Records Block Start

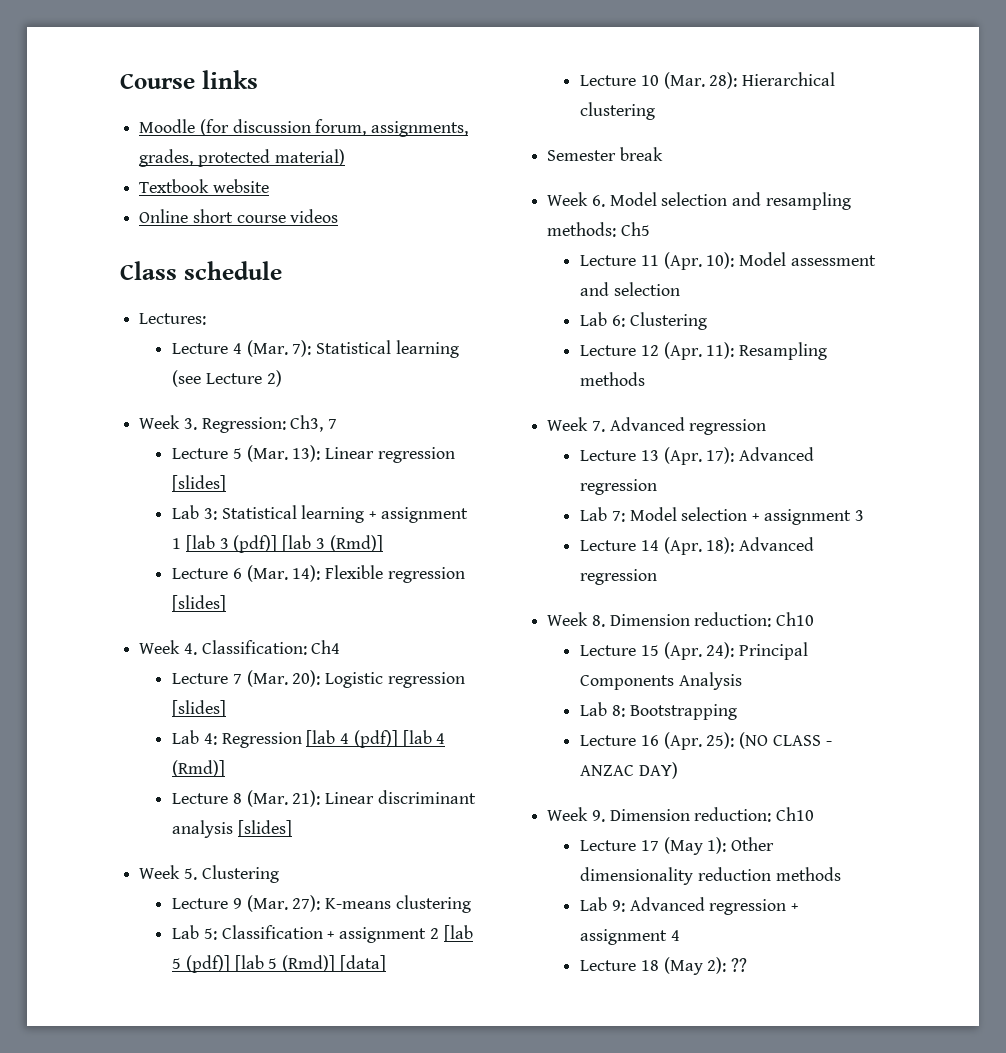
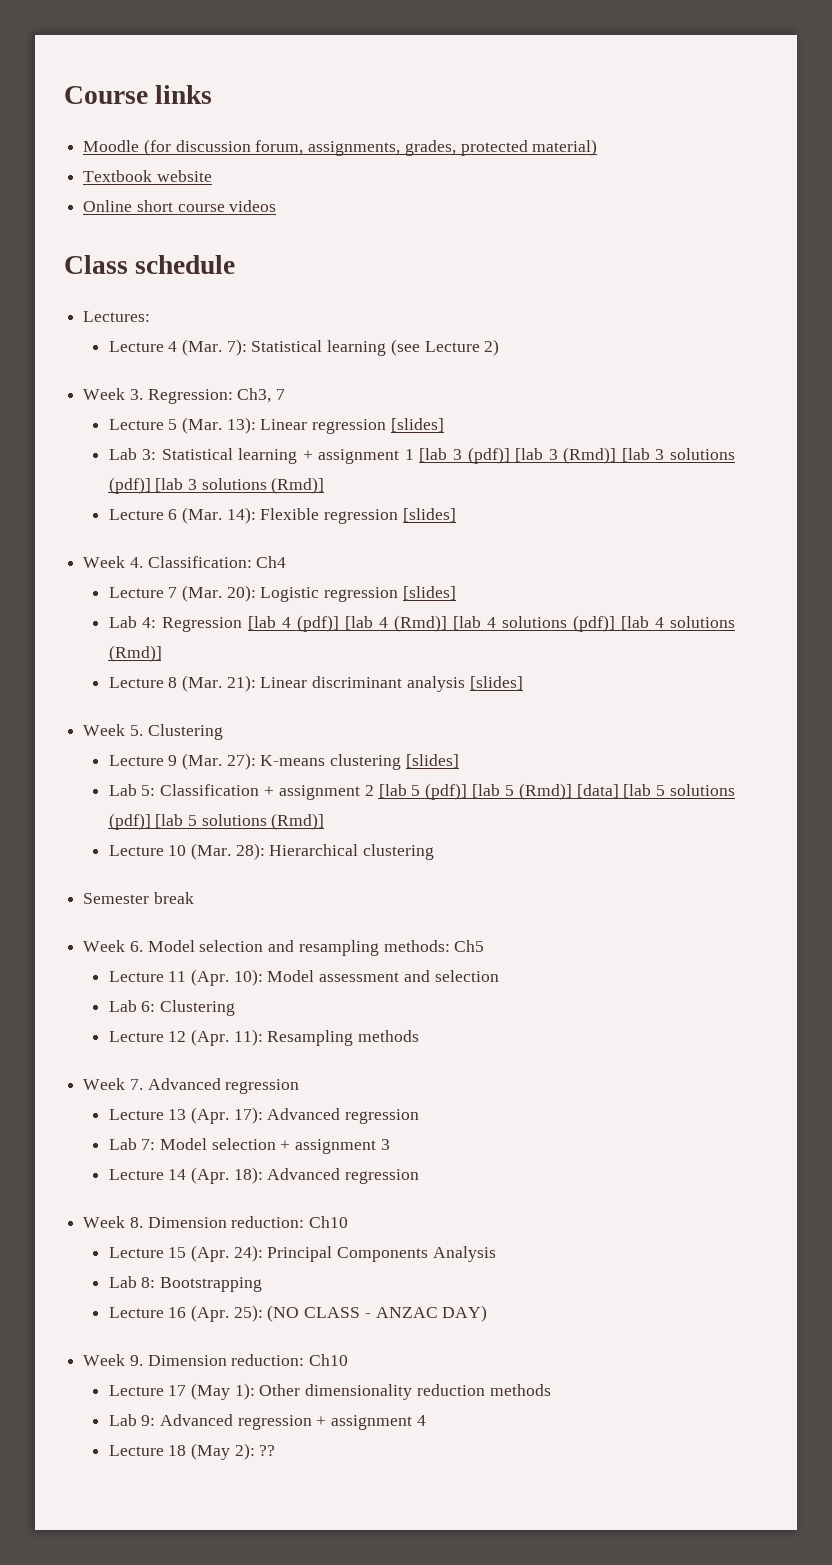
- Lab 3: Statistical learning + assignment 1 [lab 3 (pdf)] [lab 3 (Rmd)]
+ Lab 3: Statistical learning + assignment 1 [lab 3 (pdf)] [lab 3 (Rmd)] [lab 3 solutions (pdf)] [lab 3 solutions (Rmd)]
- Lab 4: Regression [lab 4 (pdf)] [lab 4 (Rmd)]
+ Lab 4: Regression [lab 4 (pdf)] [lab 4 (Rmd)] [lab 4 solutions (pdf)] [lab 4 solutions (Rmd)]
- Lecture 9 (Mar. 27): K-means clustering
+ Lecture 9 (Mar. 27): K-means clustering [slides]
- Lab 5: Classification + assignment 2 [lab 5 (pdf)] [lab 5 (Rmd)] [data]
+ Lab 5: Classification + assignment 2 [lab 5 (pdf)] [lab 5 (Rmd)] [data] [lab 5 solutions (pdf)] [lab 5 solutions (Rmd)]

Records Block End

The word "Regression" may turn up on some lines of these records; say how many, with no other words.

**Answer:**
2